According to the American Psychological Association, anxiety is an emotional state which is indicated by feelings of intense tension, and thoughts related to worry, which is often accompanied by physical changes like a sudden spike in blood pressure. A person with anxiety disorder would suffer from recurring intrusive thoughts and concerns. It would be difficult for the person to ignore these thoughts – even though the thoughts would create physical and emotional discomfort for them. To then avoid these thoughts, the person would start avoiding such situations of discomfort – so that they do not have to worry. When exposed to situations of discomfort, they can have physical symptoms like rapid palpitations, sweating, increased blood pressure, trembling, rapid beating of the heart, dizziness, etc.
Anxiety is a key part of several different disorders; they are defined as follow:
● Generalized Anxiety Disorder: Involves persistent and excessive worry that interferes with daily activities.
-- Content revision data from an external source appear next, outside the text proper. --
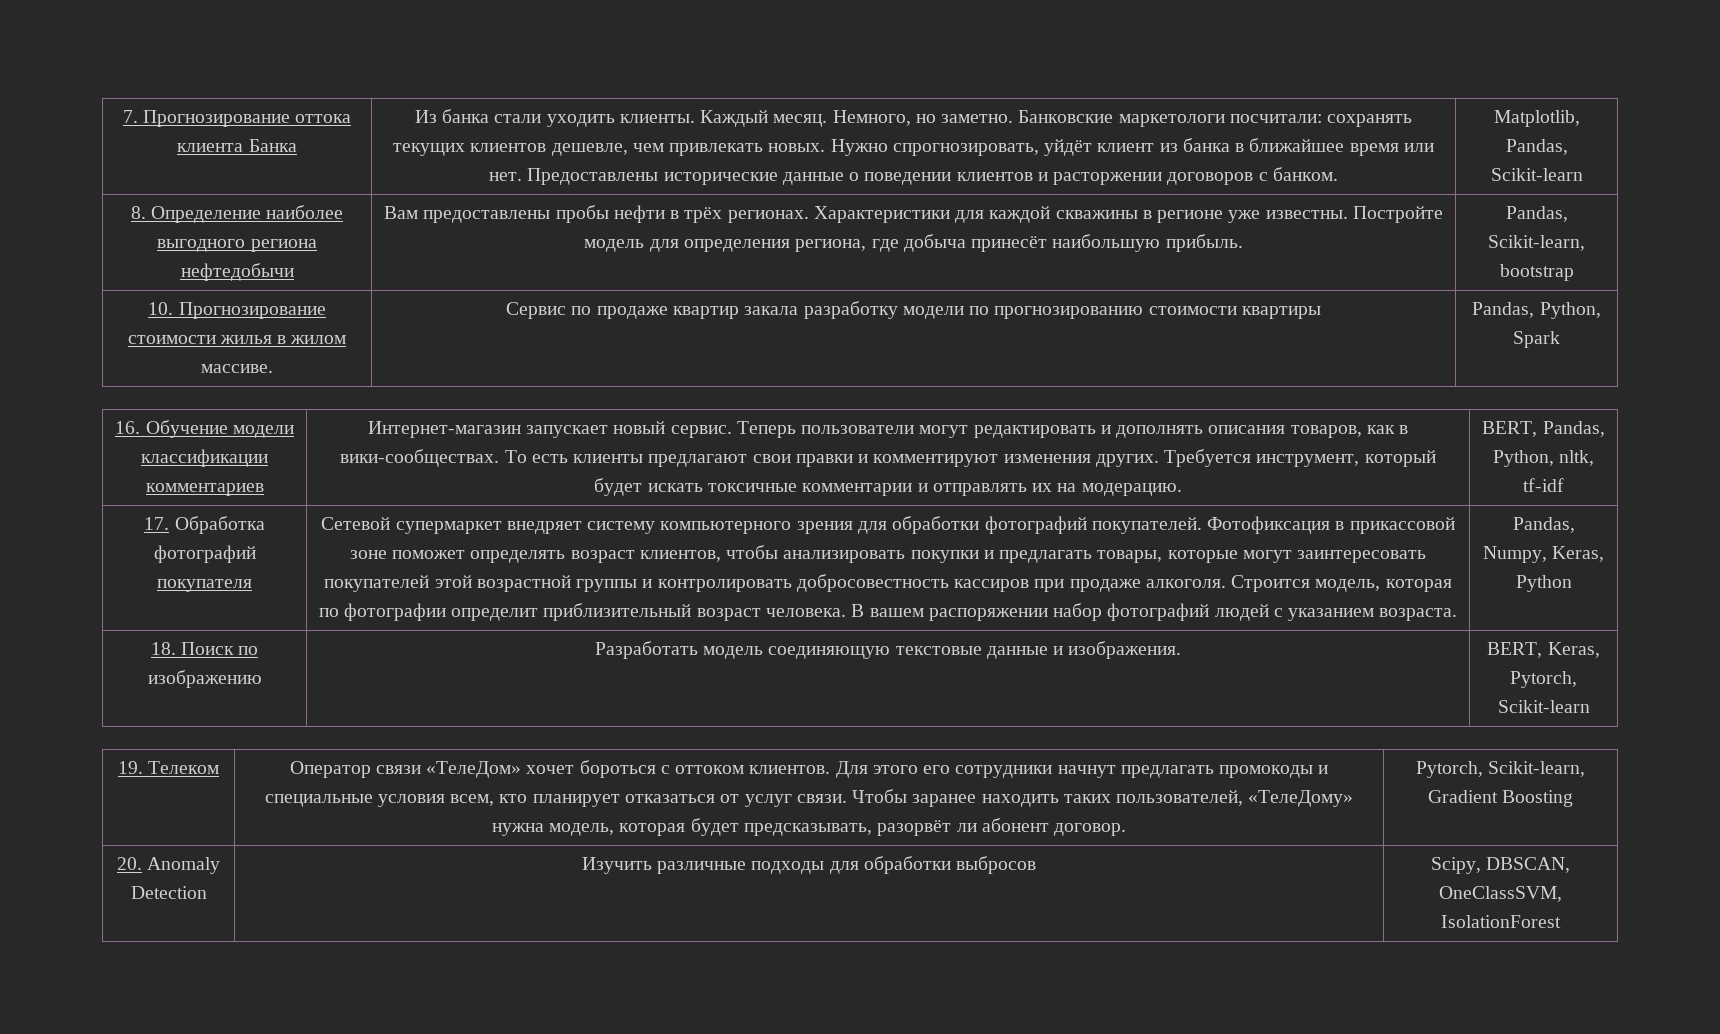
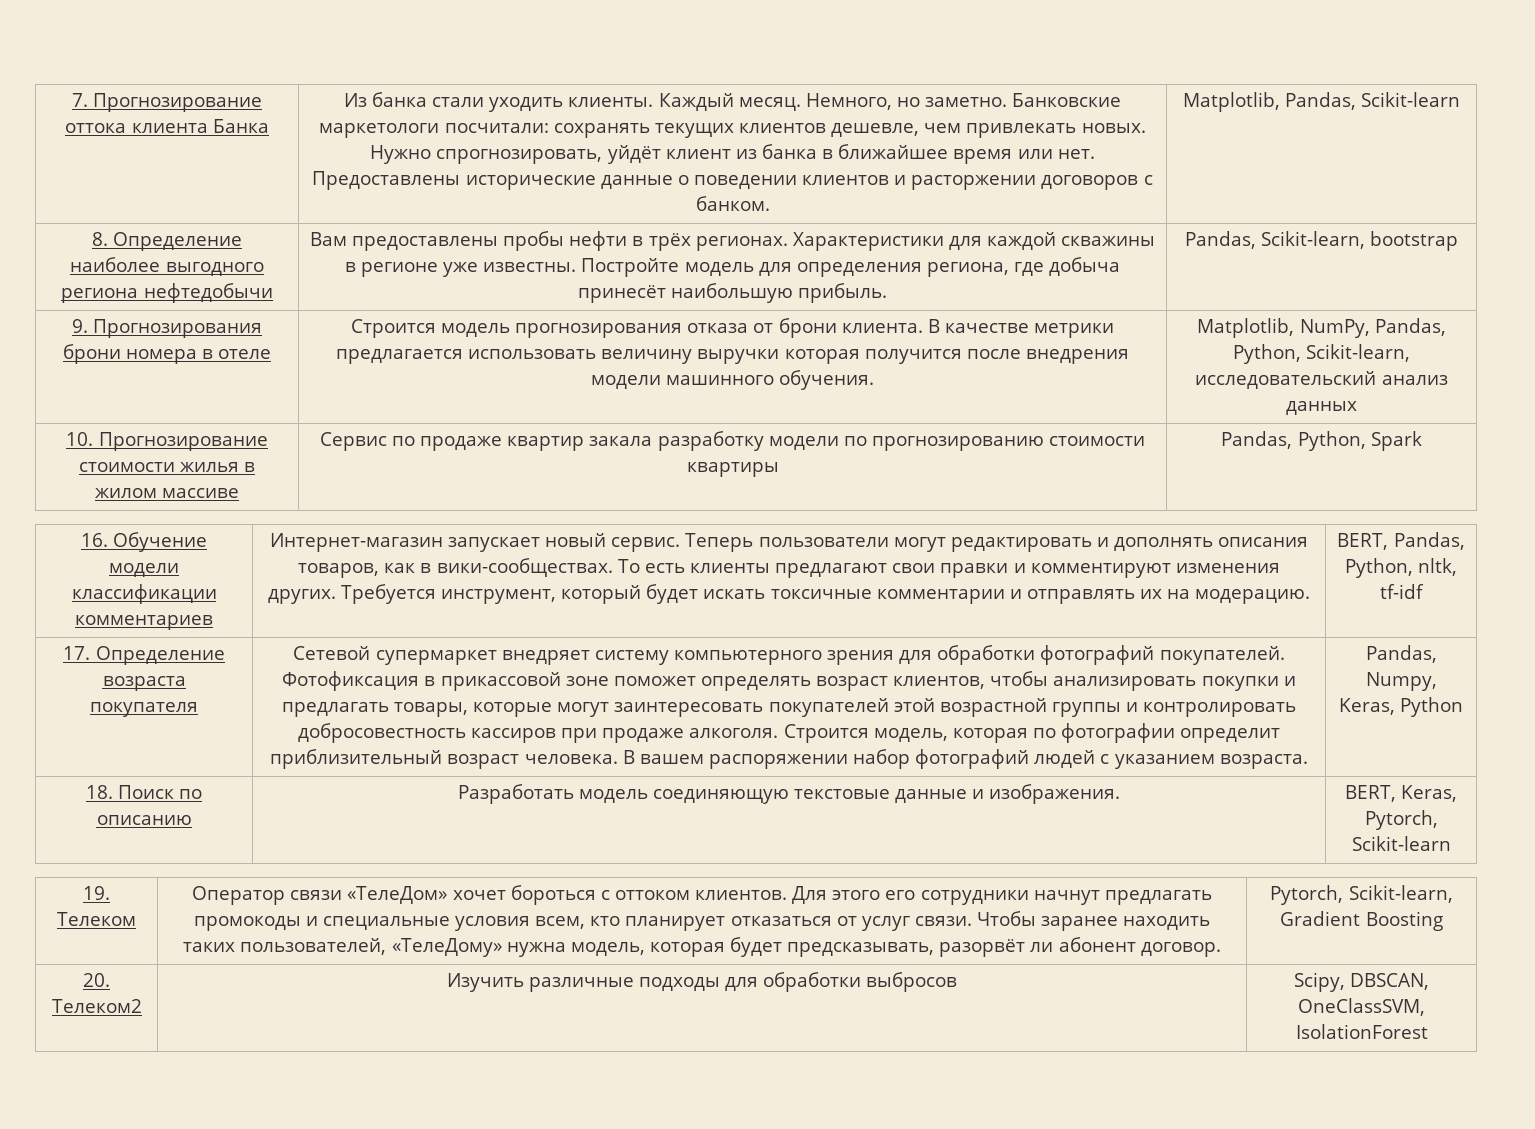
+ 9. Прогнозирования брони номера в отеле | Строится модель прогнозирования отказа от брони клиента. В качестве метрики предлагается использовать величину выручки которая получится после внедрения модели машинного обучения. | Matplotlib, NumPy, Pandas, Python, Scikit-learn, исследовательский анализ данных
- 10. Прогнозирование стоимости жилья в жилом массиве. | Сервис по продаже квартир закала разработку модели по прогнозированию стоимости квартиры | Pandas, Python, Spark
+ 10. Прогнозирование стоимости жилья в жилом массиве | Сервис по продаже квартир закала разработку модели по прогнозированию стоимости квартиры | Pandas, Python, Spark
- 17. Обработка фотографий покупателя
+ 17. Определение возраста покупателя
- 18. Поиск по изображению | Разработать модель соединяющую текстовые данные и изображения. | BERT, Keras, Pytorch, Scikit-learn
+ 18. Поиск по описанию | Разработать модель соединяющую текстовые данные и изображения. | BERT, Keras, Pytorch, Scikit-learn
- 20. Anomaly Detection | Изучить различные подходы для обработки выбросов | Scipy, DBSCAN, OneClassSVM, IsolationForest
+ 20. Телеком2 | Изучить различные подходы для обработки выбросов | Scipy, DBSCAN, OneClassSVM, IsolationForest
Can be accompanied by physical symptoms, such as restlessness, feeling on edge or easily fatigued, difficulty concentrating, muscle tension or problems sleeping.
● Panic Disorder: In this, the person experiences repeating panic attacks on different occasions and usually they live in fear of the next panic attack. The core symptom of this type of disorder is chronic and repeating panic attacks, along with an overwhelming combination of physical and psychological distress. The symptoms can be so severe that a patient who experiences a panic attack may assume or feel as if they are having a heart attack and would go to a hospital ER.
● Phobias, Specific Phobia: The person develops excessive fear of a specific object, place, situation or activity that is generally not harmful. Even though the patient may be aware that their fear is excessive, they are unable to overcome it.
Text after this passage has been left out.